Still, notes Bejjani, “most musicians who complain of muscular aches are not sick; they just want to have less trouble and pain while they are playing.” Harpist Ruth Negri had been suffering in silence for years. During performances with the New York Philharmonic she typically had to tune and retune her harp six or seven times, with the result that her fingers became sore and cramped. She took the problem stoically at first, joking: “We’re like a Mercedes-Benz—after 200,000 miles our parts just wear out.” But Bejjani identified her problem in no time. The strain of repeated tuning, immediately followed by playing, caused her symptoms. “Every time the harpist plucks a string, it is the equivalent of many pounds of pressure,” he says. “Can you imagine the stress on the fingers? No wonder that cramping develops.” His solution: designing a more comfortable tuning key and 20 minutes of varied finger exercises. “The overuse syndrome,” he says, “is probably the No. 1 cause of medical problems for musicians.”

Overuse is also a problem for painters, muralists and sculptors, who have been more alert than other artists to the medical hazards of their occupation. Using works donated by such fellow artists as Roy Lichtenstein, James Rosenquist and Salvador Dali, pop artist Robert Rauschenberg started a nonprofit organization eleven years ago to provide top medical care for poor and infirm artists, including treatment for ailments ranging from paint poisoning to crippling back pain.

Not all cases are so extreme. “I stand on my feet all day,” says easel painter Will Barnet. “My right arm has taken as much punishment painting as a major league pitcher who has been out there pitching for decades.” The answer for Barnet’s aching right shoulder and back was some relaxing exercises, plus resting during the day, “like having time out in the game,” he says, “in which you just take the pressures off the body.”

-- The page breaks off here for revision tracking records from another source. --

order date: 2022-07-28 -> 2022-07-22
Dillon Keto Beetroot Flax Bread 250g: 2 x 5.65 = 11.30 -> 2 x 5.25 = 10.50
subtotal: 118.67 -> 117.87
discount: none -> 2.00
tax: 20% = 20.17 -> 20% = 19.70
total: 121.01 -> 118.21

Dancers are notorious for the stress they put on their bodies. “They tend to come down with stress fractures, shin splints, sprains and tendinitis,” says Pascarelli. Arthur Mitchell, director of the Harlem Dance Theater and a former leading dancer with the New York City Ballet, knows that firsthand: “For a 52-year-old I look pretty healthy from the neck up, but I have the feet of a man of 60 or 70.” Jacques d’Amboise, for 25 years a lead dancer with the same company, will never forget the night in 1979 when he felt his knee lock. “My bone got stuck in a joint, like a wedge in a door,” he recalls. Fortunately, he was at Lincoln Center; Roosevelt is just a few blocks away.

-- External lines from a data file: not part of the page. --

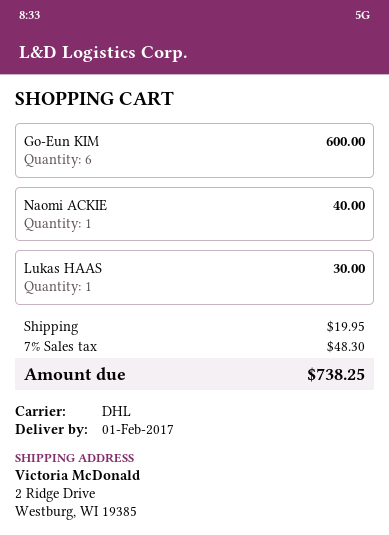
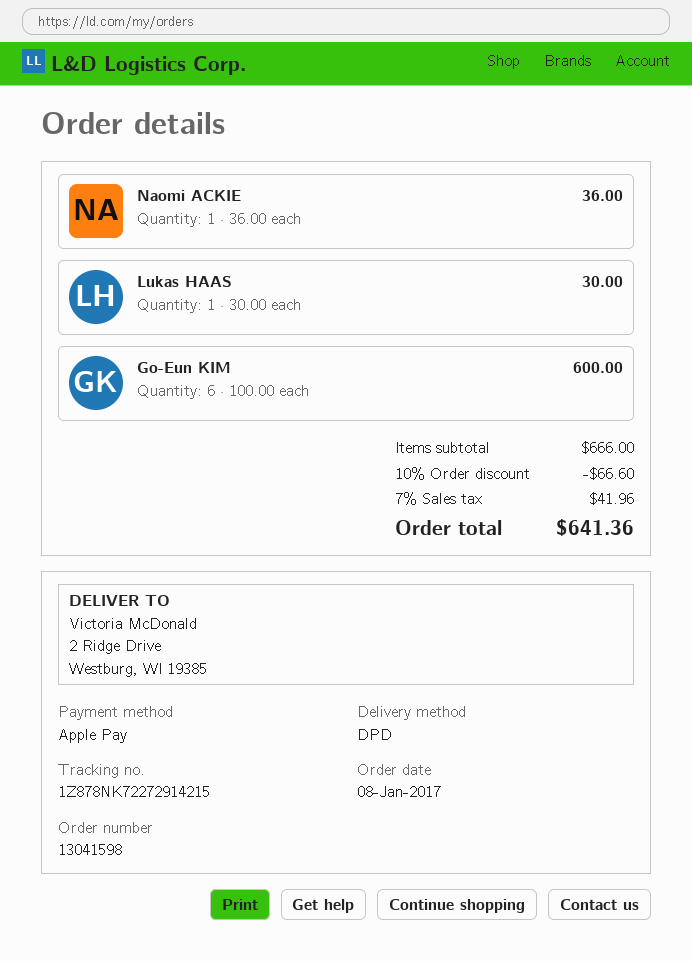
shipping method: DHL -> DPD
Naomi ACKIE: 1 for 40.00 -> 1 for 36.00
discount: none -> 10% = 66.60
shipping: 19.95 -> none
tax: 7% = 48.30 -> 7% = 41.96
total: 738.25 -> 641.36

Far more painful was the case of Bruce Springsteen’s drummer, Max Weinberg, whom some critics consider the most innovative gunshot drummer in rock ‘n’ roll. Weinberg was recording Born in the U.S.A. when he developed a sharp pain in his left index finger. He played that night, and the next morning he was unable to flex or extend his fingers. He could still play, using a hot whirlpool bath and hot wax treatments before recording sessions, but he realized his career might well be ending. “I called the Juilliard School of Music and asked, “Who’s your hand surgeon?’ ”

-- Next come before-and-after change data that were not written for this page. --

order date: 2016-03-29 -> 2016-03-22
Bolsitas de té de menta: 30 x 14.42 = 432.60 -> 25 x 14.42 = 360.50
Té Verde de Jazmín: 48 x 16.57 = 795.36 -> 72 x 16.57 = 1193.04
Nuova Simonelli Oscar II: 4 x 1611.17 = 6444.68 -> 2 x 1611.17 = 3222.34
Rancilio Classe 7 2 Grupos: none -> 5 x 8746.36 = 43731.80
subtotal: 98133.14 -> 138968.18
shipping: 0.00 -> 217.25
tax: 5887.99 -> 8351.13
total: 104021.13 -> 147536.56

The answer was Dr. Richard Eaton at St. Luke’s-Roosevelt, who discovered that the momentary locking of Weinberg’s fingers was caused by tendinitis. “It is a common overuse syndrome,” says Eaton, “and the common treatment is surgery.” Emboldened by the fact that Eaton had operated on Bobby Ramirez, drummer for Edgar Winter’s White Trash and one of Weinberg’s idols, Max gave the go-ahead. Eventually he went through seven operations. Today he has worked out warm-up and cool-down routines. He also wears Isotoner elastic gloves after playing. “It’s what an Ace bandage is to the leg,” explains Eaton. “They reduce the tendency to swelling.”

The remedies have worked, but as Weinberg acknowledges, “Preventing it from happening again is up to me.” Does he mind talking about it? “Naw,” says Max. “I’ll tell you, it’s made my drumming a lot more precious to me. I want to share what I’ve learned.”